By Emily Perryman
Iconic hotels like the 7-star Burj Al Arab have put Dubai at the top of the list for travelers seeking luxurious amenities and world-class service.
More than 60 percent of the city’s hotel supply is in the upscale and luxury category, but with a plethora of launches over the past 12 months and a strong pipeline of openings, the market is not only growing but it’s also evolving as developers and operators put their own twist on luxury.
Last year saw the launch of the 110-room Bulgari Resort which, being the only hotel situated on the offshore Jumeirah Bay island, is positioning itself as an urban oasis for guests seeking a slice of Italy in the Middle East.
For the Bulgari Resort, and other new luxury hotels like The Four Seasons hotel in Jumeirah and Nikki Beach Resort & Spa, Dubai’s status as one of the world’s most upmarket destinations is a real draw.
“There are many reasons why Dubai is continuing to attract luxury hotels,” says Amr El Nady, Head of Hotels and Hospitality Group, EMEA at JLL. “The area around Jumeirah is the place to be for opulent brands and is an ideal launch pad for operators that plan to roll out across other key markets in the Middle East. The city’s highly-efficient transport infrastructure and busy airport make the city very accessible to a steady flow of both business and leisure travelers.
“When you combine these factors with the opportunities offered by Dubai’s Expo 2020, it’s no surprise that luxury brands want a piece of the action.”
A healthy hospitality market
Dubai is set for a whole host of new luxury hotel openings in the coming months, including the Mandarin Oriental Jumeirah Beach and W The Palm in Palm Jumeriah, yet so far figures suggest there is enough demand to meet supply.
Average occupancy in the luxury space stood at a healthy 75 to 79 percent in 2017 and the average room rate is still in the US$300 to US$350 range. Room rates have reduced over the past three years, but El Nady says the slowdown is easing.
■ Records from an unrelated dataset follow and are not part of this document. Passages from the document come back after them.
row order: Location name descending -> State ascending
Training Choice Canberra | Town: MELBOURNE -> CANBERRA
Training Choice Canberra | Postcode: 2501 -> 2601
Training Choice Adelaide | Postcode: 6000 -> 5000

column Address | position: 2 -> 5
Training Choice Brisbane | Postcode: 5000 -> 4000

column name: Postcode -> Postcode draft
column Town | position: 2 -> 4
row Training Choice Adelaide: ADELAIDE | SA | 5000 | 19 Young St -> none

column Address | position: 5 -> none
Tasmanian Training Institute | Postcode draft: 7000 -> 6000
“The new openings are expected to create a bit of a glut in the room rate, however occupancy is still expected to remain resilient in the high 70 percent range over the next couple of years,” he adds.
Increasing choice for guests
The new hotels are bringing more diversity for the city’s tourists, who comprise around two thirds of hotel guests with business travelers making up the remainder. The majority visit from nearby Saudi Arabia and other Middle Eastern countries, in addition to the UK, China and Russia. Not all can afford the $1,200 a night price tag to stay in the Burj Al Arab but visitors are still looking for high quality accommodation – often with the standard luxuries of rooftop pools, spas and fine dining.
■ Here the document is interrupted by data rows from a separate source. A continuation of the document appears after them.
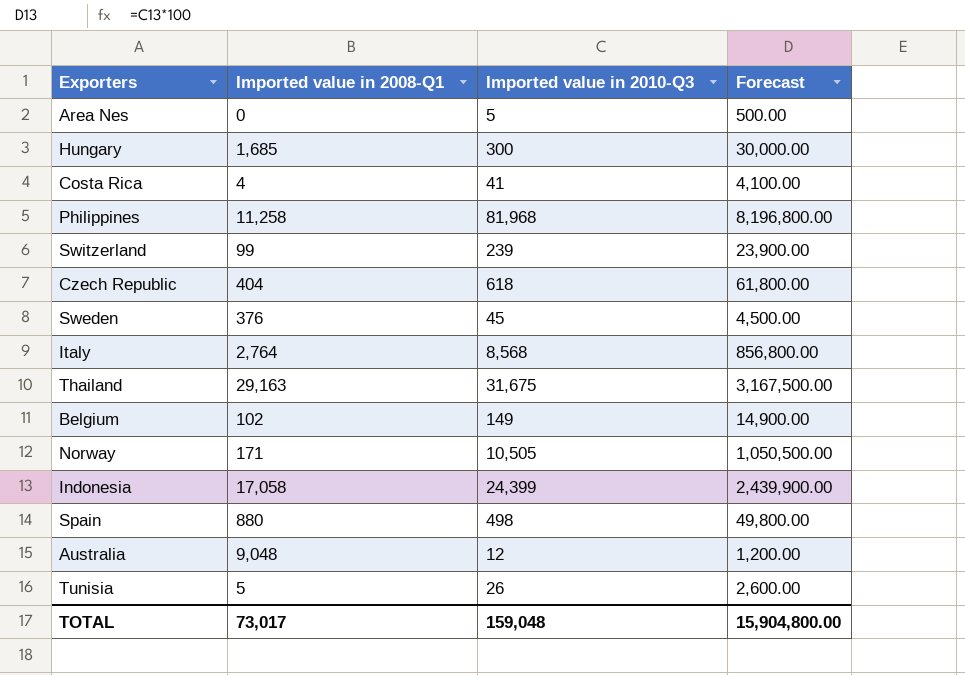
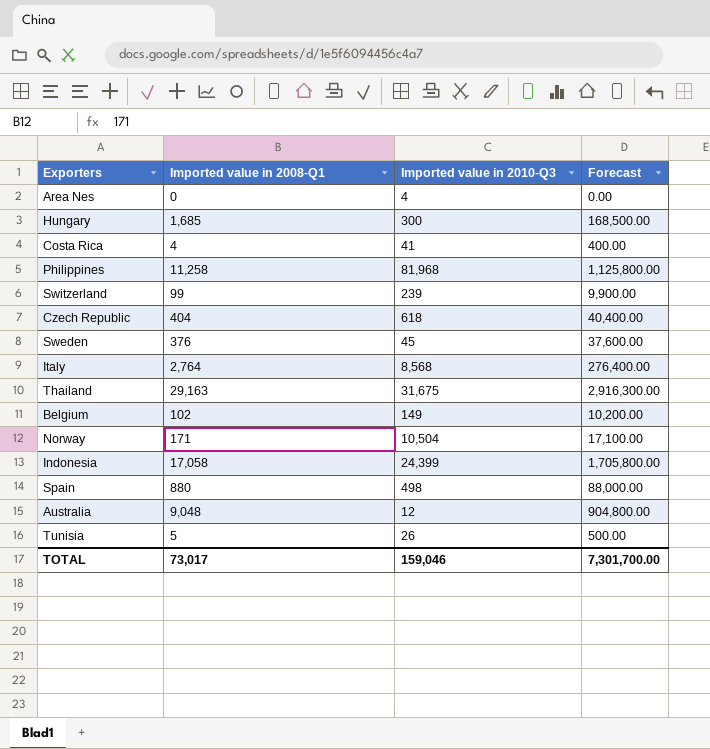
column Forecast | formula: [Imported value in 2010-Q3] * 100 -> [Imported value in 2008-Q1] * 100
Area Nes | Imported value in 2010-Q3: 5 -> 4
Norway | Imported value in 2010-Q3: 10,505 -> 10,504
TOTAL | Imported value in 2010-Q3: 159,048 -> 159,046
TOTAL | Forecast: 15,904,800.00 -> 7,301,700.00

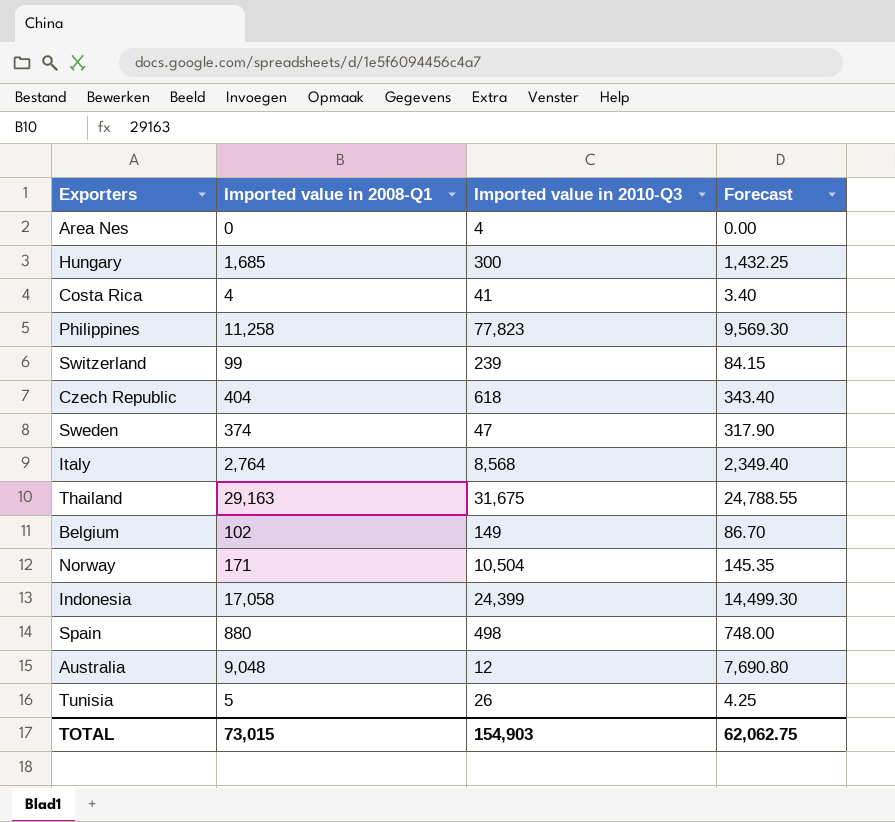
column Forecast | formula: [Imported value in 2008-Q1] * 100 -> [Imported value in 2008-Q1] * 0.85
Philippines | Imported value in 2010-Q3: 81,968 -> 77,823
Sweden | Imported value in 2008-Q1: 376 -> 374
Sweden | Imported value in 2010-Q3: 45 -> 47
TOTAL | Imported value in 2008-Q1: 73,017 -> 73,015
TOTAL | Imported value in 2010-Q3: 159,046 -> 154,903
TOTAL | Forecast: 7,301,700.00 -> 62,062.75

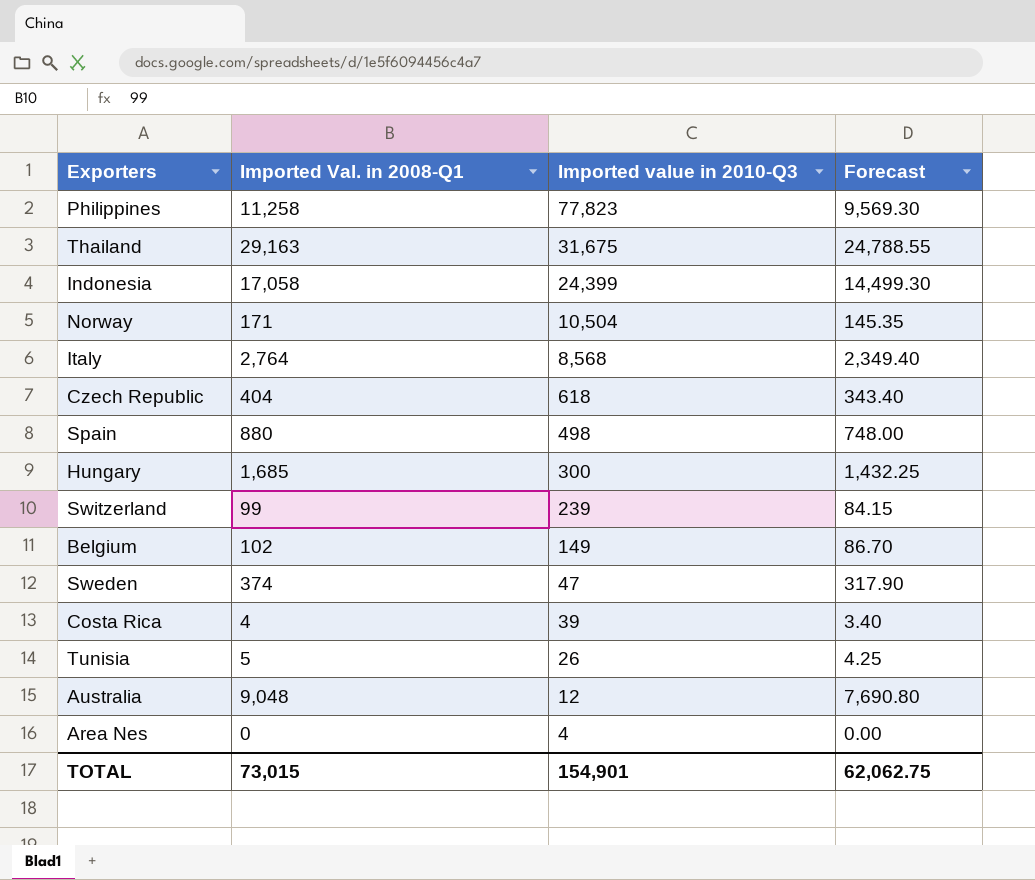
row order: none -> Imported value in 2010-Q3 descending
column name: Imported value in 2008-Q1 -> Imported Val. in 2008-Q1
Costa Rica | Imported value in 2010-Q3: 41 -> 39
TOTAL | Imported value in 2010-Q3: 154,903 -> 154,901

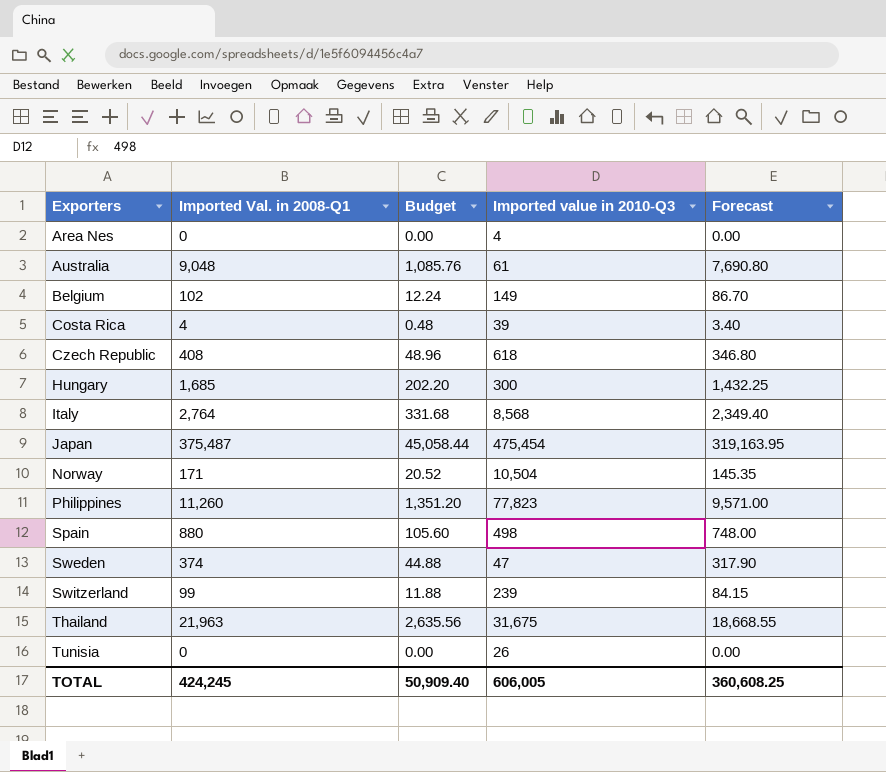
row order: Imported value in 2010-Q3 descending -> Exporters ascending
column Budget | formula: none -> [Imported Val. in 2008-Q1] * 0.12
row Indonesia: 17,058 | 24,399 | 14,499.30 -> none
Australia | Imported value in 2010-Q3: 12 -> 61
Czech Republic | Imported Val. in 2008-Q1: 404 -> 408
Czech Republic | Forecast: 343.40 -> 346.80
row Japan: none -> 375,487 | 45,058.44 | 475,454 | 319,163.95
Philippines | Imported Val. in 2008-Q1: 11,258 -> 11,260
Philippines | Forecast: 9,569.30 -> 9,571.00
Thailand | Imported Val. in 2008-Q1: 29,163 -> 21,963
Thailand | Forecast: 24,788.55 -> 18,668.55
Tunisia | Imported Val. in 2008-Q1: 5 -> 0
Tunisia | Forecast: 4.25 -> 0.00
TOTAL | Imported Val. in 2008-Q1: 73,015 -> 424,245
TOTAL | Imported value in 2010-Q3: 154,901 -> 606,005
TOTAL | Forecast: 62,062.75 -> 360,608.25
“Competition among Dubai’s luxury hotels is heatting up, so brands are looking at ways to differentiate themselves, meaning visitors have more choice than before,” says El Nady. “Some developers are trying to appeal to the budget-conscious traveler by introducing upscale properties at a more affordable price. Others are focusing on providing a greater entertainment offering. It’s no longer enough to simply provide a top-class service.”
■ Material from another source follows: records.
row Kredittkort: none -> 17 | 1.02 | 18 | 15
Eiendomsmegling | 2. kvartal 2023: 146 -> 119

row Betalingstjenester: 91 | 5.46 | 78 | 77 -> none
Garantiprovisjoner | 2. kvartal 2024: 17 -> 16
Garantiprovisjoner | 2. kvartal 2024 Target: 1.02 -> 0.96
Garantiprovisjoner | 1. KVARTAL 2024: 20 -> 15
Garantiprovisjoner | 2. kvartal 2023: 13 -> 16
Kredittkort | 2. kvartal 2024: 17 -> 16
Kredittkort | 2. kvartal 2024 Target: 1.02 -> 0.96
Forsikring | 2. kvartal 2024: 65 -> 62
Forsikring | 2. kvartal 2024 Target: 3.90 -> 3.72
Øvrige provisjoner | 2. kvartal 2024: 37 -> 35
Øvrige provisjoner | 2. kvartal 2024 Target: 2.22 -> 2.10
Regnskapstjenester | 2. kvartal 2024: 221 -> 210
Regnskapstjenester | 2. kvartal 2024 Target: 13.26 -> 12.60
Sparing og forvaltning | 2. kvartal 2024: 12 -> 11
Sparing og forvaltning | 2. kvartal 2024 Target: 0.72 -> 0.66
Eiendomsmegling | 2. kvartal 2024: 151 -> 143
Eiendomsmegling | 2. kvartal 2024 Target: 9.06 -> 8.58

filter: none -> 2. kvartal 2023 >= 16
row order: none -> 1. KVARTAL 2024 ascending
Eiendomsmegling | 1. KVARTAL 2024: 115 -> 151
Indeed, the latest addition to Dubai’s luxury hotel scene brings a touch of history to a very modern city. The QE2, one of the world’s most famous cruise liners from the 1960s, has been refurbished as a luxury floating hotel complete with restaurants and a museum charting the ship’s previous life, docked in Dubai’s port.
New hotel operating structures are also starting to emerge. Rather than sticking to standard management agreements, some hotels are entering into joint ventures and partnerships that give them added flexibility. El Nady says these new structures are changing the way operators view Dubai, providing a further boost to the case for opening up a hotel in the city.
“In the next few years I think we’ll see more hotel owners setting up their own operating platforms, which could drive further innovation in the luxury market,” he adds. “Meanwhile, Dubai is set to continue to be an attractive city for hotel brands for the foreseeable future, so I suspect there will be further openings and new ideas just around the corner.”